- HOW TO COMPLETE THIS TASK -
In the entries below, find every line with "House" and copy it.

(Web document revisions)

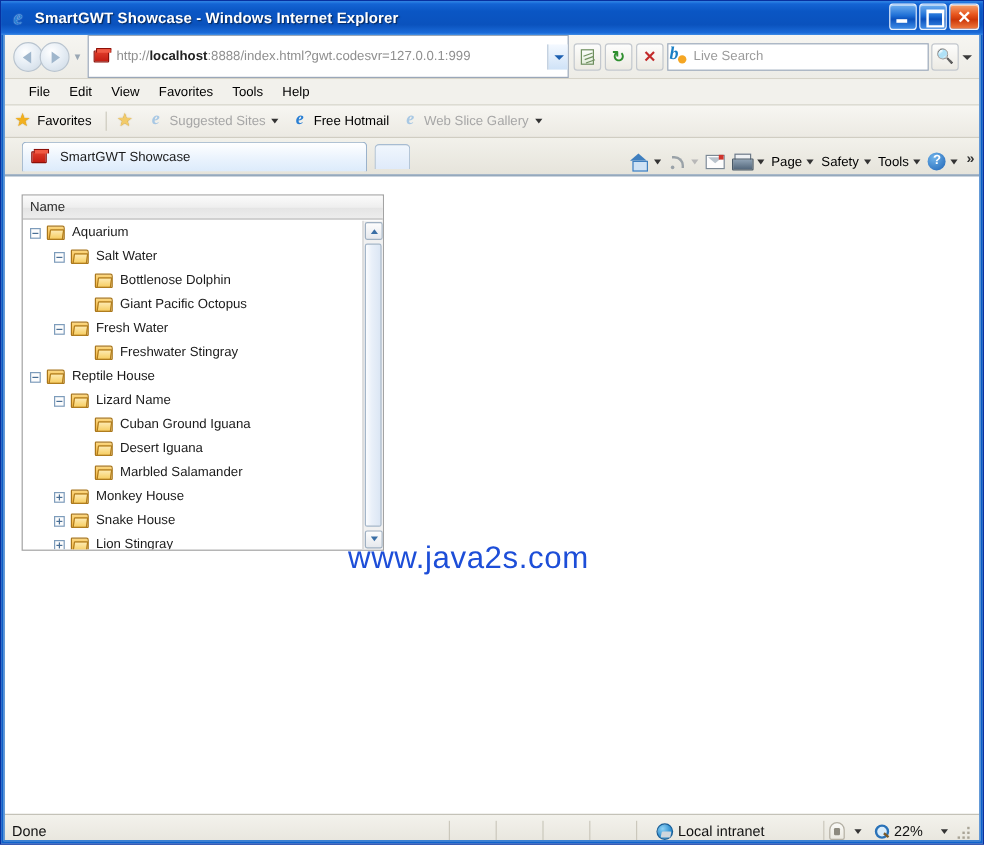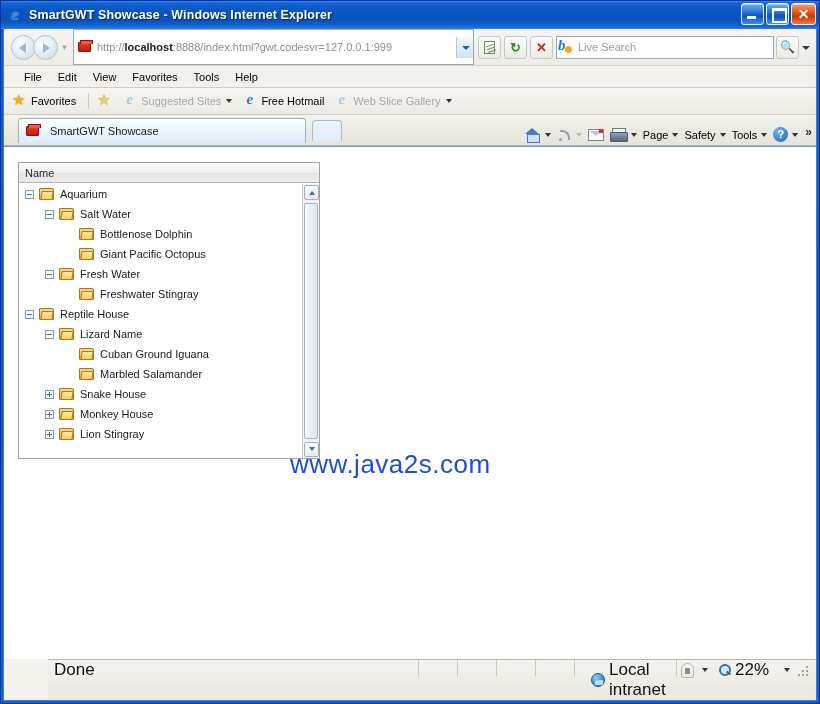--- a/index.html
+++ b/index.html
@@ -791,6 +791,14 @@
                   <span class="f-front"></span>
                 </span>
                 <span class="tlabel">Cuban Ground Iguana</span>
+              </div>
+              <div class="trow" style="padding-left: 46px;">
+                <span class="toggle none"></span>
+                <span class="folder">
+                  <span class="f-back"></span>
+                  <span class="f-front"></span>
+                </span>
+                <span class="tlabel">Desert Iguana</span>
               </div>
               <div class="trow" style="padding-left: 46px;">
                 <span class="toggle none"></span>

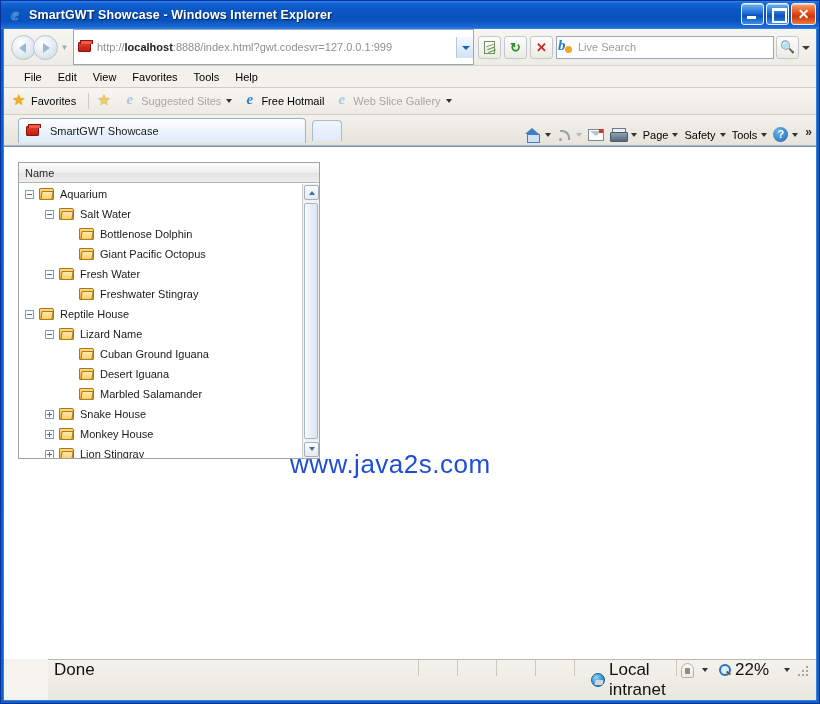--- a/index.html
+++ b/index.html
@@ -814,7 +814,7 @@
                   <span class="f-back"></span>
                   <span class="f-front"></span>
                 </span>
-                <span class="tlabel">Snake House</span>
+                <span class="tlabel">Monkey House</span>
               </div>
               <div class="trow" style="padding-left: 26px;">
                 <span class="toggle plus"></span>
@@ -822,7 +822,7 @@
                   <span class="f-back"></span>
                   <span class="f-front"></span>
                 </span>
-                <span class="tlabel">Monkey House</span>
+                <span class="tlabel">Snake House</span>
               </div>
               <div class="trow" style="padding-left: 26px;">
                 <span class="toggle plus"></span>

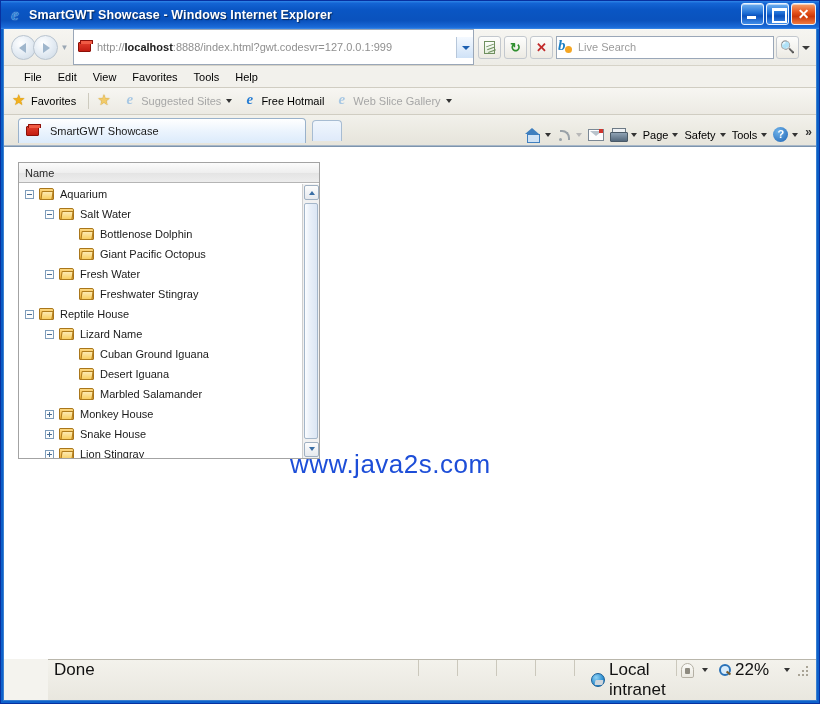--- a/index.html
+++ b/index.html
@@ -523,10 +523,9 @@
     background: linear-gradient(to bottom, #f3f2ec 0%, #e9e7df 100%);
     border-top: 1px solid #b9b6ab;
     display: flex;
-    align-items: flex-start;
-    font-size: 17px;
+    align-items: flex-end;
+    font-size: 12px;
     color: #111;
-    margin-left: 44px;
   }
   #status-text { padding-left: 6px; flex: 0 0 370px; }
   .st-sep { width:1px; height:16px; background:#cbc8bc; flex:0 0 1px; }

- ANSWER FOR THIS EXERCISE -
-                <span class="tlabel">Snake House</span>
+                <span class="tlabel">Monkey House</span>
-                <span class="tlabel">Monkey House</span>
+                <span class="tlabel">Snake House</span>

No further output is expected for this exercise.